Since the federal government
announced a 50 percent increase in the basic salaries of its
employees, the administration in the Khyber-Pakhtunkhwa
Province thought that it would be below its dignity to deprive its employees of a
similar 50 percent increase in their basic salaries.
Nine out of 10 government
employees sacrificed their siesta and listened to the budget
speech of Finance Minister, Engineer Mohammad Humayun Khan only
to confirm that the provincial government had retained the 50
percent increase.
Shrewd analysts said that in
view of the prevalent inflation the actual increase would come
down to 20 to 30 percent. However, the jubilant beneficiaries
believed that even the present increase was not less than a
miracle.
With calculating machines in
hands, more intelligent of the employees cudgeled up their
brains to know as to how much would be the precise increase in
the salary.
Rumours about the expected pay
increase had been in the air for quite some time. The
shopkeepers, the transporters and the retailers had come to know
about the increase through their own sources. They had,
therefore, proportionately or disproportionately made an
unannounced increase in rates and services much before Engineer
Mohammad Humayun Khan read out the printed budget speech on the
floor of the provincial assembly.
The shopkeepers nullified the
increase in pay and pension by arbitrary increase in prices of
essential items.
For example, tomatoes are in
abundant supply in the local market. Within a radius of one to
two kilometres from the Sabzi Mandi, the tomatoes are available
for five to 10 rupees per kilo. However, in posh localities of
University Town and Hayatabad, these are
still being sold from Rs20 to 25 a kilo. The same is true of
other items such as onions, cucumbers and potatoes.

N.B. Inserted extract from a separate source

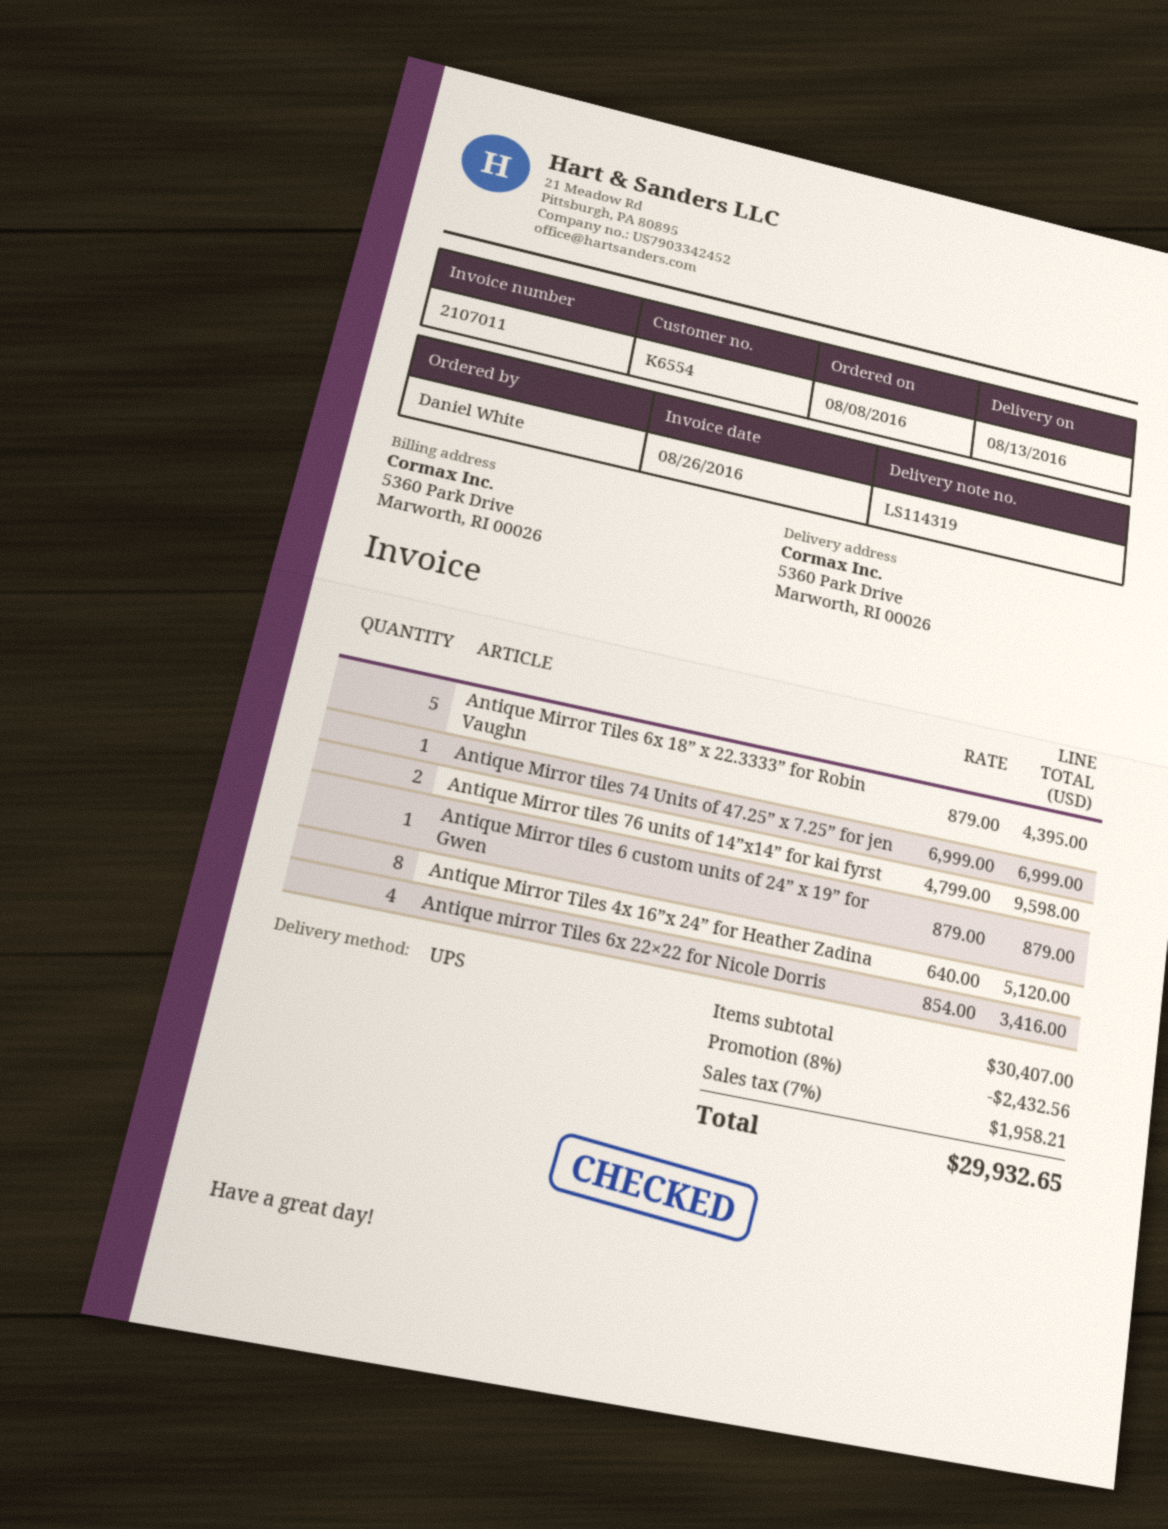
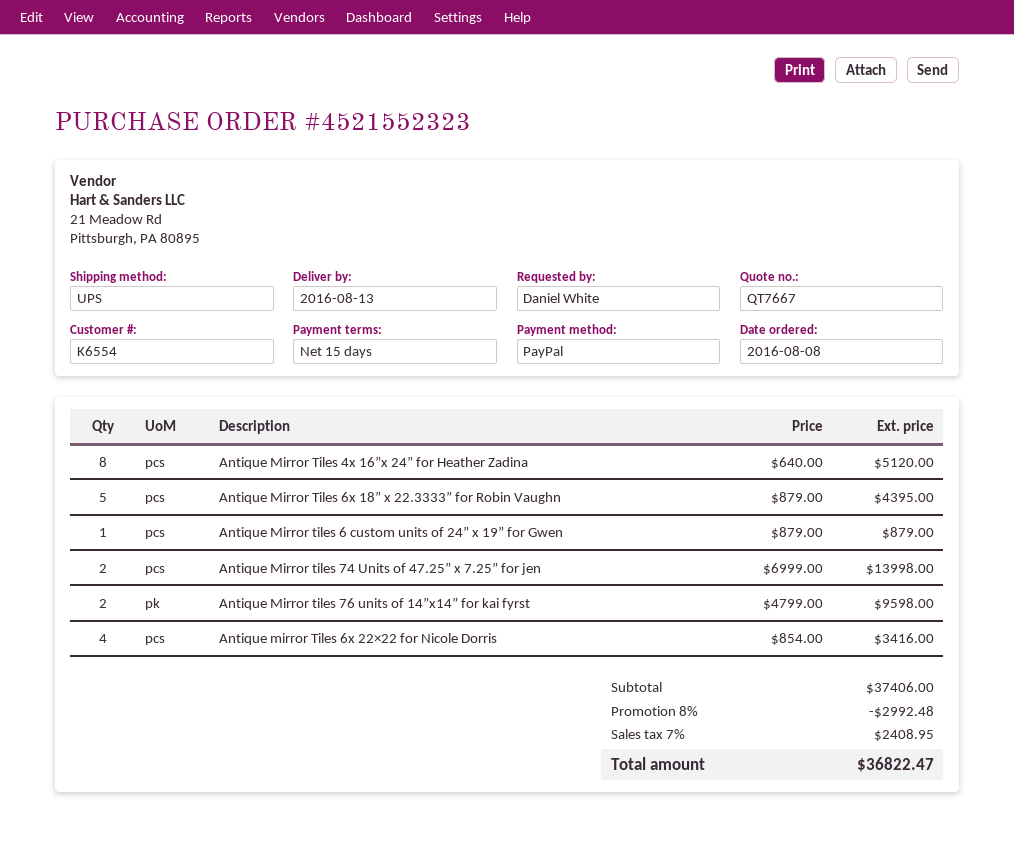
Antique Mirror tiles 74 Units of 47.25” x 7.25” for jen: 1 x 6999.00 = 6999.00 -> 2 x 6999.00 = 13998.00
subtotal: 30407.00 -> 37406.00
discount: 8% = 2432.56 -> 8% = 2992.48
tax: 7% = 1958.21 -> 7% = 2408.95
total: 29932.65 -> 36822.47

In a rare gesture, members of
the provincial cabinet while according an approving nod to the
new budget agreed to a 20 percent voluntary slash in their
salaries.
They may try to do the balancing
act by demanding more perks and privileges at some later stage
but the 20 percent cut in salaries came as a public-spirited
sacrifice that no one had specifically demanded of them.
Provincial ministers have been
through genuinely difficult times by facing attempts on their
lives or receiving threats from opponents but not a single
minister gave in to the undue pressure or blackmailing tactics.
Ministers belonging to Swat,
Malakand and Dir have been on their tiptoes all this while.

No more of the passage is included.